[Edit difference data]
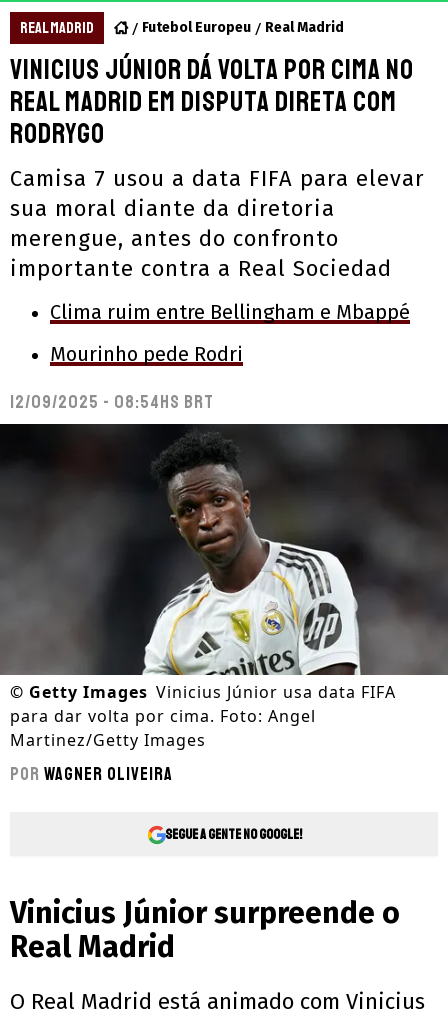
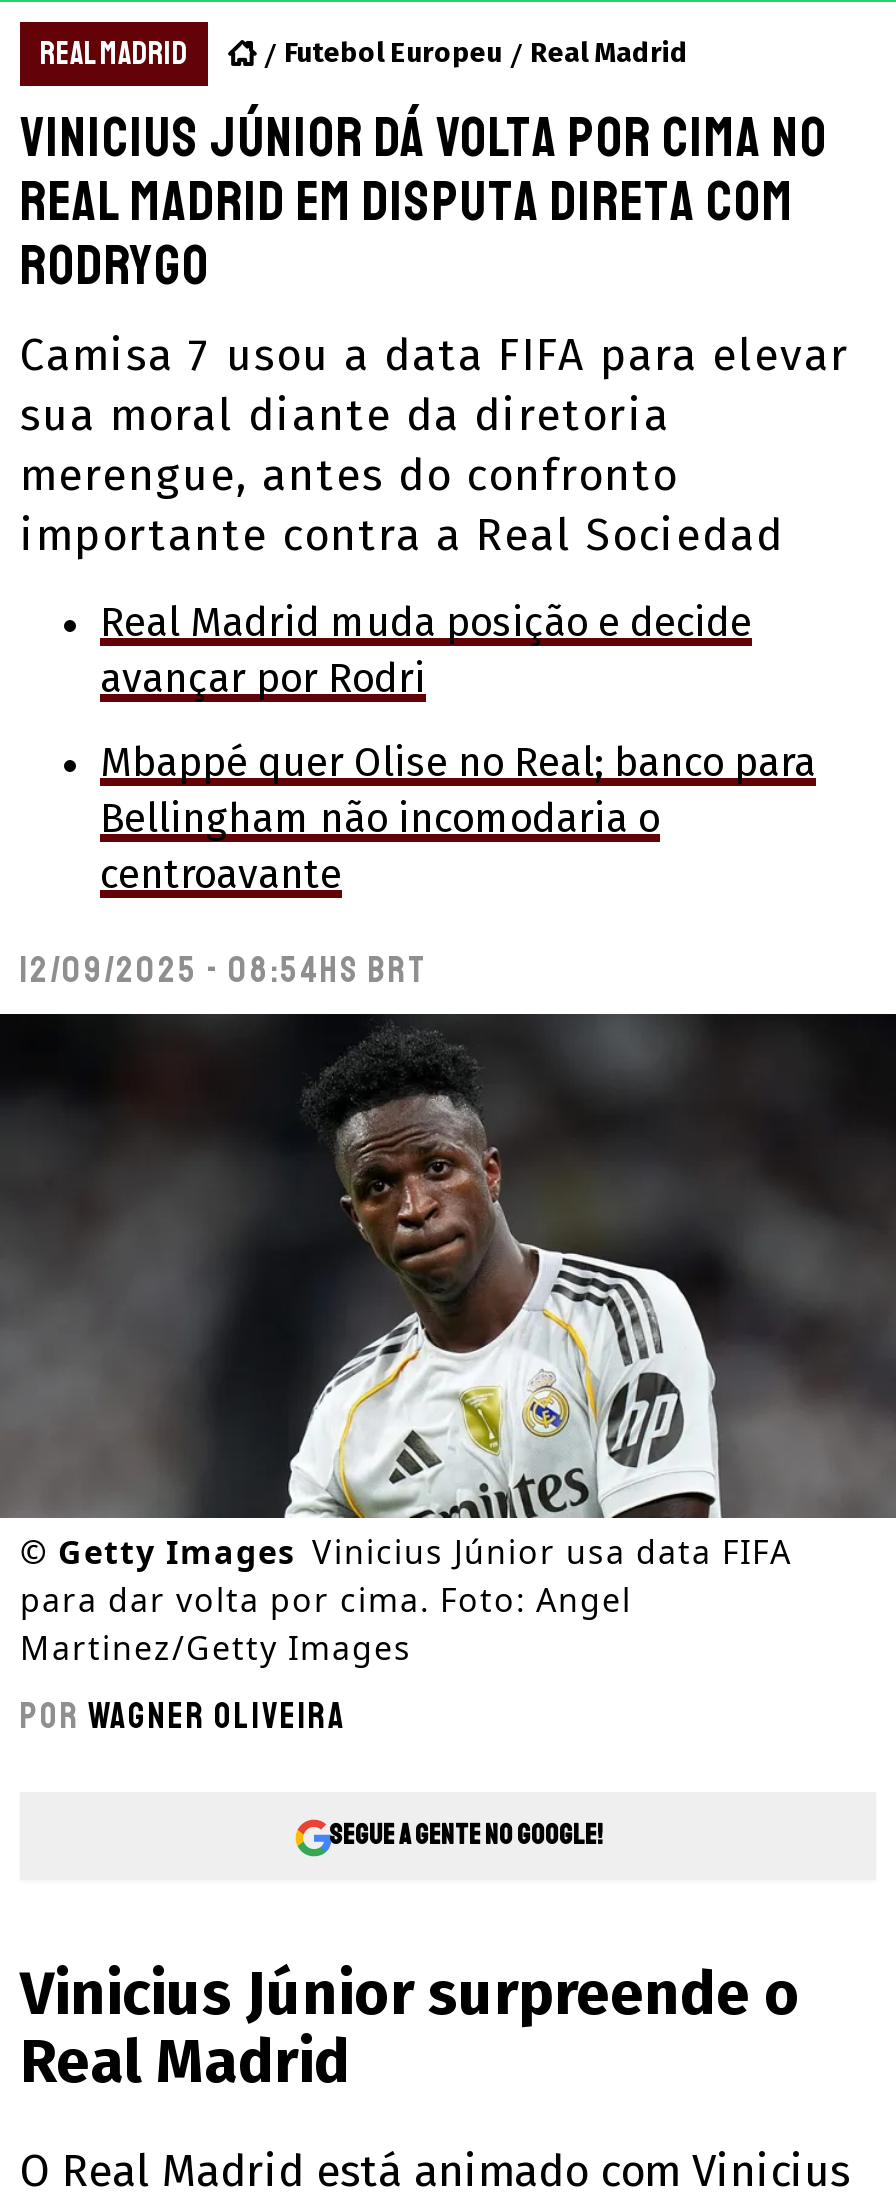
- Clima ruim entre Bellingham e Mbappé
+ Real Madrid muda posição e decide
+ avançar por Rodri

- Mourinho pede Rodri
+ Mbappé quer Olise no Real; banco para
+ Bellingham não incomodaria o
+ centroavante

Exercise goal
Report every line of the data above that contains the string "Real" by copying it in full.

Written solution
+ Real Madrid muda posição e decide
+ Mbappé quer Olise no Real; banco para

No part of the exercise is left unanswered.